_Source data_
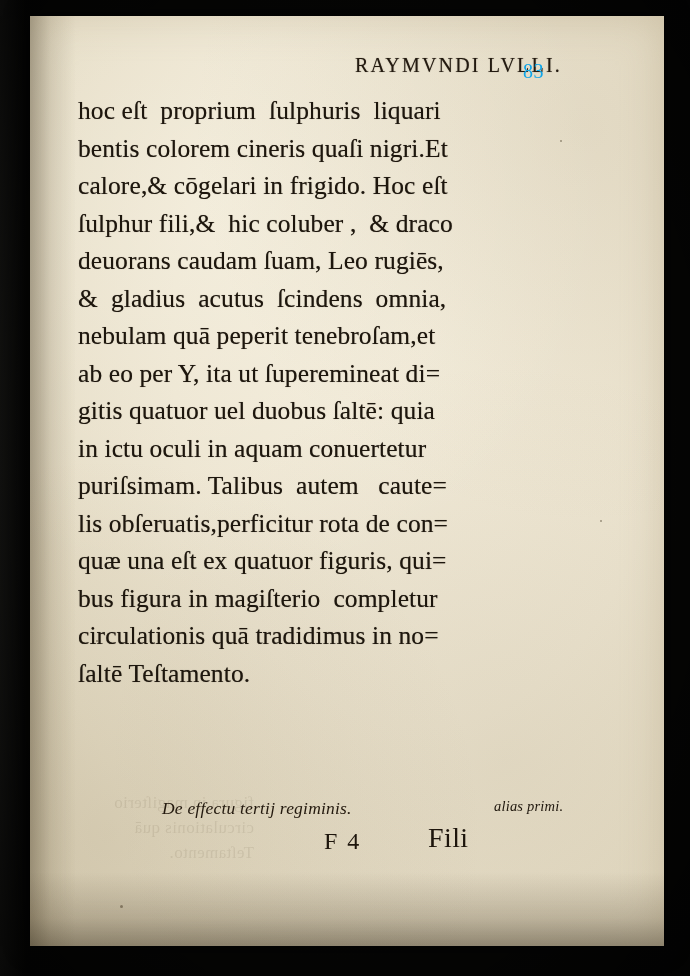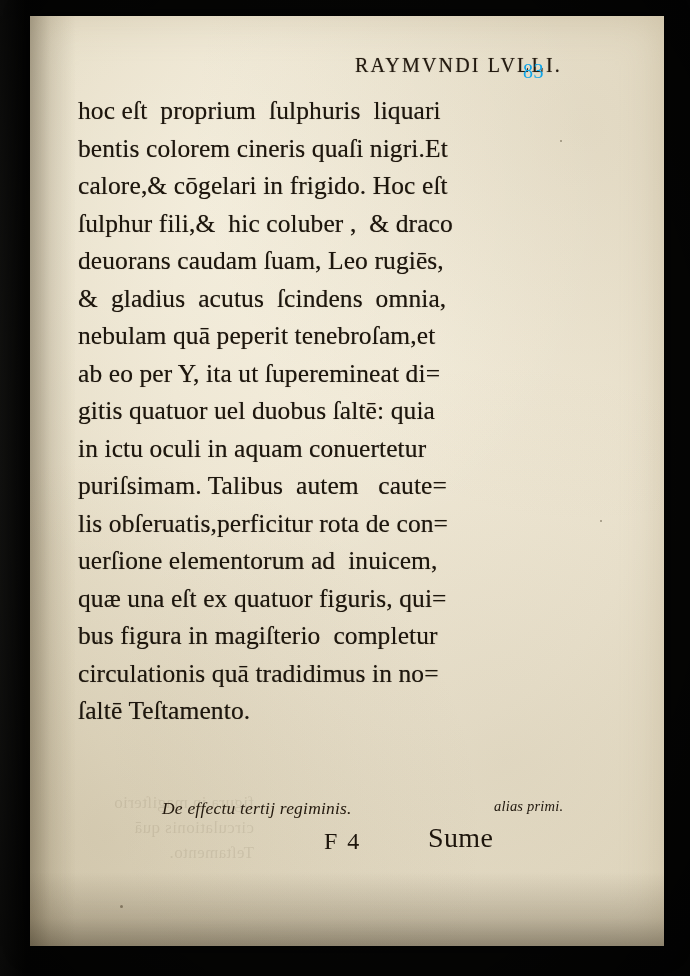--- a/index.html
+++ b/index.html
@@ -221,32 +221,31 @@
       <div class="line">calore,&amp; cōgelari in frigido. Hoc eſt</div>
       <div class="line">ſulphur fili,&amp;  hic coluber ,  &amp; draco</div>
       <div class="line">deuorans caudam ſuam, Leo rugiēs,</div>
       <div class="line">&amp;  gladius  acutus  ſcindens  omnia,</div>
       <div class="line">nebulam quā peperit tenebroſam,et</div>
       <div class="line">ab eo per Y, ita ut ſuperemineat di=</div>
       <div class="line">gitis quatuor uel duobus ſaltē: quia</div>
       <div class="line">in ictu oculi in aquam conuertetur</div>
       <div class="line">puriſsimam. Talibus  autem   caute=</div>
       <div class="line">lis obſeruatis,perficitur rota de con=</div>
-      <div class="line">uerſione elementorum ad  inuicem,</div>
       <div class="line">quæ una eſt ex quatuor figuris, qui=</div>
       <div class="line">bus figura in magiſterio  completur</div>
       <div class="line">circulationis quā tradidimus in no=</div>
       <div class="line">ſaltē Teſtamento.</div>
     </div>
 
     <div class="caption">De effectu tertij regiminis.</div>
     <div class="marginal">alias primi.</div>
 
     <div class="signature">F  4</div>
-    <div class="catchword">Sume</div>
+    <div class="catchword">Fili</div>
 
   </div>
 
   <div class="bottom-shadow"></div>
 
   <div class="speck" style="left:120px; top:905px; width:3px; height:3px;"></div>
   <div class="speck" style="left:560px; top:140px; width:2px; height:2px;"></div>
   <div class="speck" style="left:600px; top:520px; width:2px; height:2px;"></div>
   <div class="speck" style="left:96px; top:640px; width:2px; height:2px;"></div>
 </div>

_Aim of the exercise_
Restate each line of the material word for word, skipping any picture.

_Solved problem_
--- a/index.html
+++ b/index.html
@@ -221,32 +221,31 @@
       <div class="line">calore,&amp; cōgelari in frigido. Hoc eſt</div>
       <div class="line">ſulphur fili,&amp;  hic coluber ,  &amp; draco</div>
       <div class="line">deuorans caudam ſuam, Leo rugiēs,</div>
       <div class="line">&amp;  gladius  acutus  ſcindens  omnia,</div>
       <div class="line">nebulam quā peperit tenebroſam,et</div>
       <div class="line">ab eo per Y, ita ut ſuperemineat di=</div>
       <div class="line">gitis quatuor uel duobus ſaltē: quia</div>
       <div class="line">in ictu oculi in aquam conuertetur</div>
       <div class="line">puriſsimam. Talibus  autem   caute=</div>
       <div class="line">lis obſeruatis,perficitur rota de con=</div>
-      <div class="line">uerſione elementorum ad  inuicem,</div>
       <div class="line">quæ una eſt ex quatuor figuris, qui=</div>
       <div class="line">bus figura in magiſterio  completur</div>
       <div class="line">circulationis quā tradidimus in no=</div>
       <div class="line">ſaltē Teſtamento.</div>
     </div>
 
     <div class="caption">De effectu tertij regiminis.</div>
     <div class="marginal">alias primi.</div>
 
     <div class="signature">F  4</div>
-    <div class="catchword">Sume</div>
+    <div class="catchword">Fili</div>
 
   </div>
 
   <div class="bottom-shadow"></div>
 
   <div class="speck" style="left:120px; top:905px; width:3px; height:3px;"></div>
   <div class="speck" style="left:560px; top:140px; width:2px; height:2px;"></div>
   <div class="speck" style="left:600px; top:520px; width:2px; height:2px;"></div>
   <div class="speck" style="left:96px; top:640px; width:2px; height:2px;"></div>
 </div>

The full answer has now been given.